To connect an application to the monitoring system, follow these steps:

  1. Add the prometheus.deckhouse.io/scrape-configs-watcher-enabled: "true" label to the namespace where the ScrapeConfig will be created:

    apiVersion: v1
    kind: Namespace
    metadata:
      name: frontend
      labels:
        prometheus.deckhouse.io/scrape-configs-watcher-enabled: "true"
    
  2. Create a ScrapeConfig resource with the required prometheus: main label:

    apiVersion: monitoring.coreos.com/v1alpha1
    kind: ScrapeConfig
    metadata:
      name: example-scrape-config
      namespace: frontend
      labels:
        prometheus: main
    spec:
      honorLabels: true
      staticConfigs:
        - targets: ['example-app.frontend.svc.{{ .Values.global.discovery.clusterDomain }}.:8080']
      relabelings:
        - regex: endpoint|namespace|pod|service
          action: labeldrop
        - targetLabel: scrape_endpoint
          replacement: main
        - targetLabel: job
          replacement: kube-state-metrics
      metricsPath: '/metrics'
    

    If necessary, configure additional settings using the reference for available resource parameters.

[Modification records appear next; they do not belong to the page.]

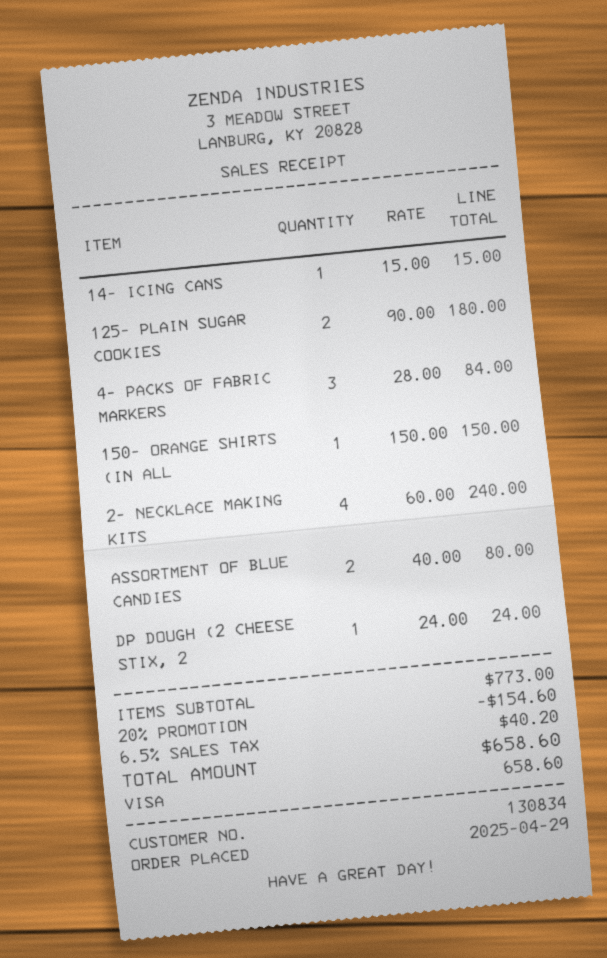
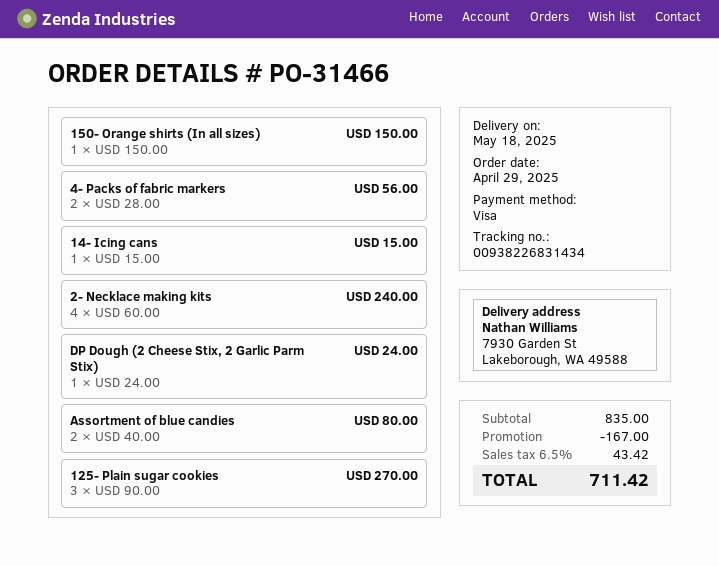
125- PLAIN SUGAR COOKIES: 2 x 90.00 = 180.00 -> 3 x 90.00 = 270.00
4- PACKS OF FABRIC MARKERS: 3 x 28.00 = 84.00 -> 2 x 28.00 = 56.00
subtotal: 773.00 -> 835.00
discount: 154.60 -> 167.00
tax: 6.5% = 40.20 -> 6.5% = 43.42
total: 658.60 -> 711.42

Configuring metrics collection using blackbox-exporter

DKP supports availability metrics collection using blackbox-exporter, which is not included in DKP and must be installed separately in the cluster. The Probe custom resource is used to define availability checks (probes) executed by Prometheus.

To connect a Probe to the DKP monitoring system, follow these steps:

  1. Add the prometheus.deckhouse.io/probe-watcher-enabled: "true" label to the namespace where the Probe will be created:

    apiVersion: v1
    kind: Namespace
    metadata:
      name: frontend
      labels:
        prometheus.deckhouse.io/probe-watcher-enabled: "true"
    
  2. Create a Probe resource with the required prometheus: main label:

    apiVersion: monitoring.coreos.com/v1
    kind: Probe
    metadata:
      labels:
        app: prometheus
        component: probes
        prometheus: main
      name: cdn-is-up
      namespace: frontend
    spec:
      interval: 30s
      jobName: httpGet
      module: http_2xx
      prober:
        path: /probe
        scheme: http
        url: blackbox-exporter.blackbox-exporter.svc.cluster.local:9115
      targets:
        staticConfig:
          static:
          - https://example.com/status
    

    If necessary, configure additional settings using the reference for available resource parameters.